((
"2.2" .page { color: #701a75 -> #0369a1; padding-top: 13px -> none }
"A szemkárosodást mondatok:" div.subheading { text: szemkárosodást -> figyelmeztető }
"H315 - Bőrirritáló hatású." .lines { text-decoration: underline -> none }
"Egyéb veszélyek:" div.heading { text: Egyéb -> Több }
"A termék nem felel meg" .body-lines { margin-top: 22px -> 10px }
))
((
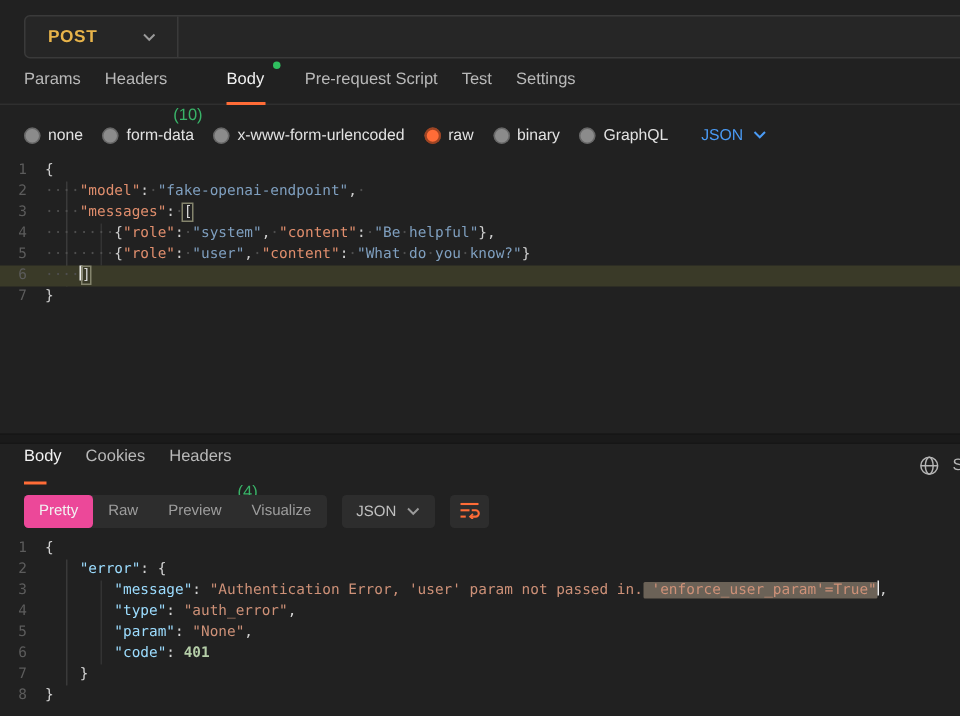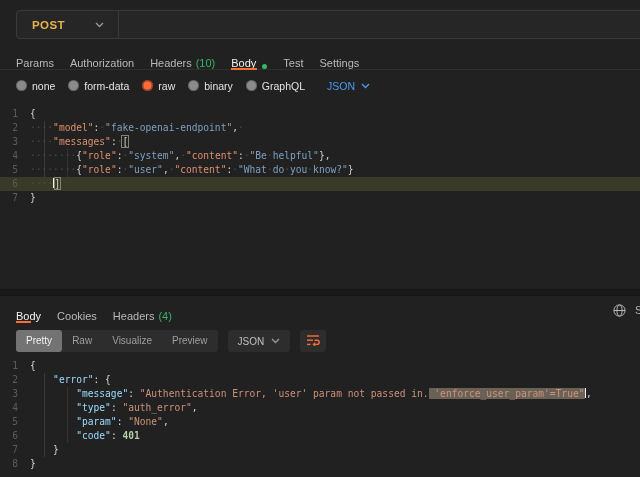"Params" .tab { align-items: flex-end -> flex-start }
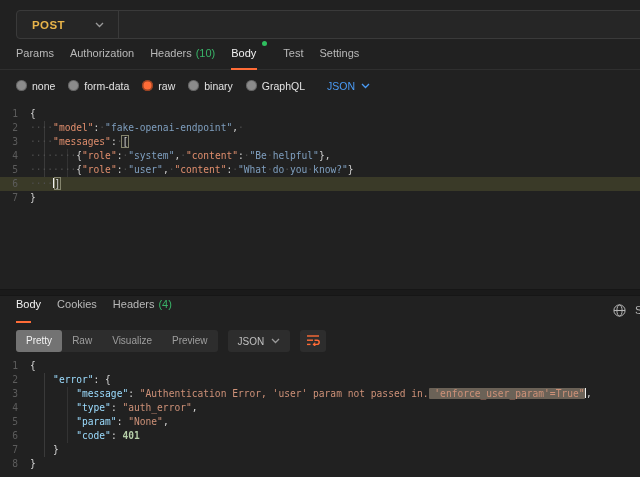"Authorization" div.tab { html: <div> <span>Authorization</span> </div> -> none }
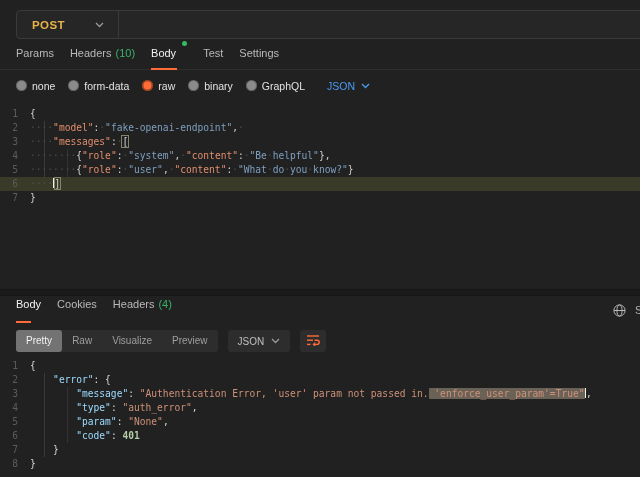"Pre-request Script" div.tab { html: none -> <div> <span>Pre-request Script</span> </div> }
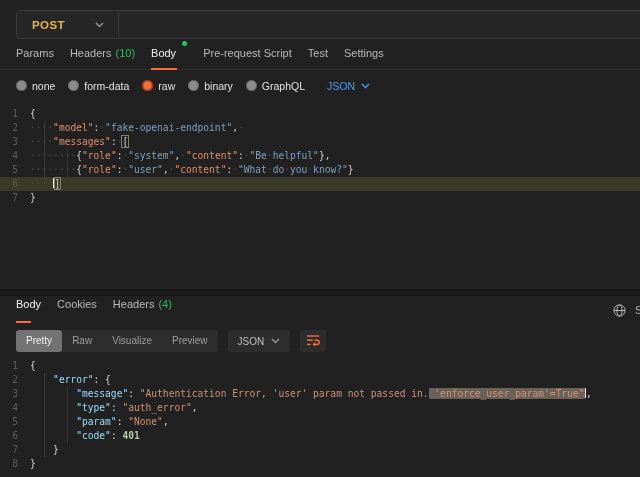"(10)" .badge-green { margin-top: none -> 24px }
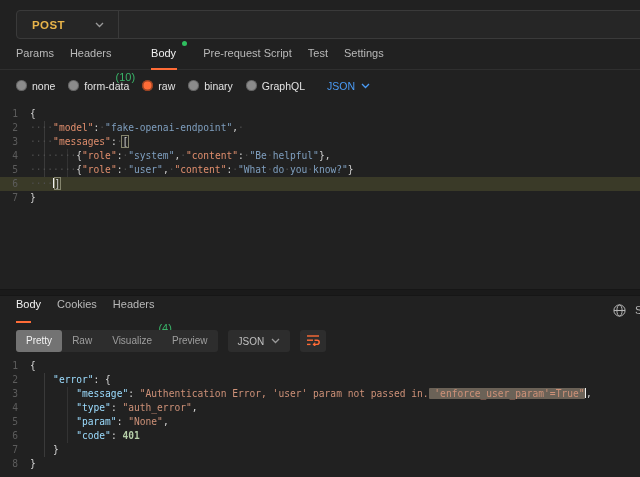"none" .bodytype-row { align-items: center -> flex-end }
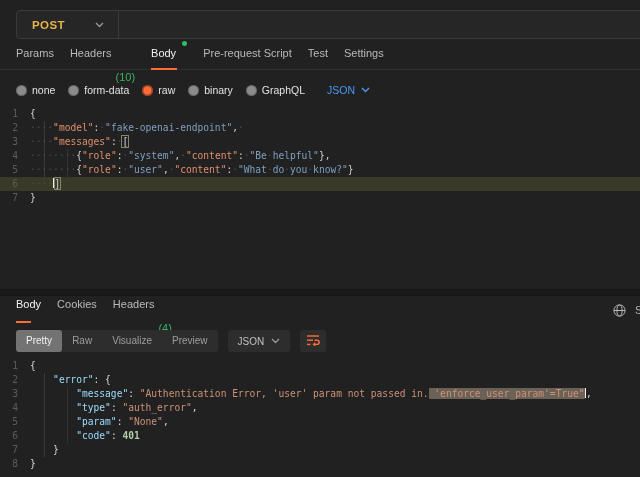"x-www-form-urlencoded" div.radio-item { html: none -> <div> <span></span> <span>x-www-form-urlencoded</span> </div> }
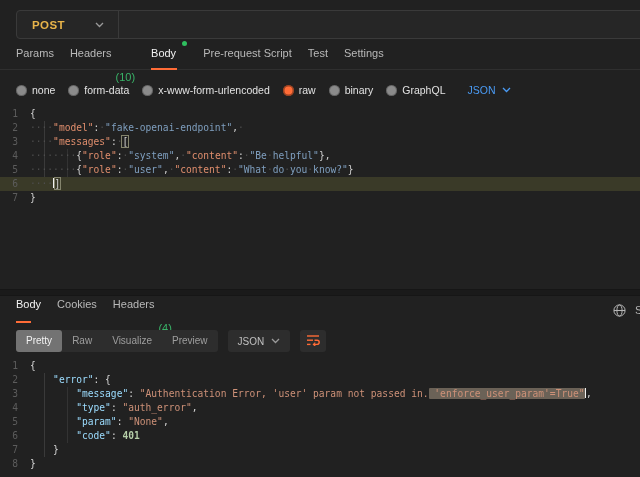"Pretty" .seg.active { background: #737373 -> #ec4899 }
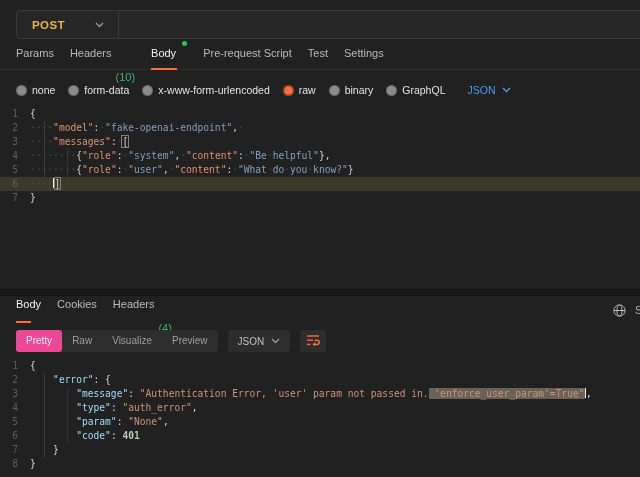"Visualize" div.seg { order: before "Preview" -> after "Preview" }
))
● **Work order**
Please copy out every line of the preceding listing that carries "lines".

● **Response to the exercise**
"H315 - Bőrirritáló hatású." .lines { text-decoration: underline -> none }
"A termék nem felel meg" .body-lines { margin-top: 22px -> 10px }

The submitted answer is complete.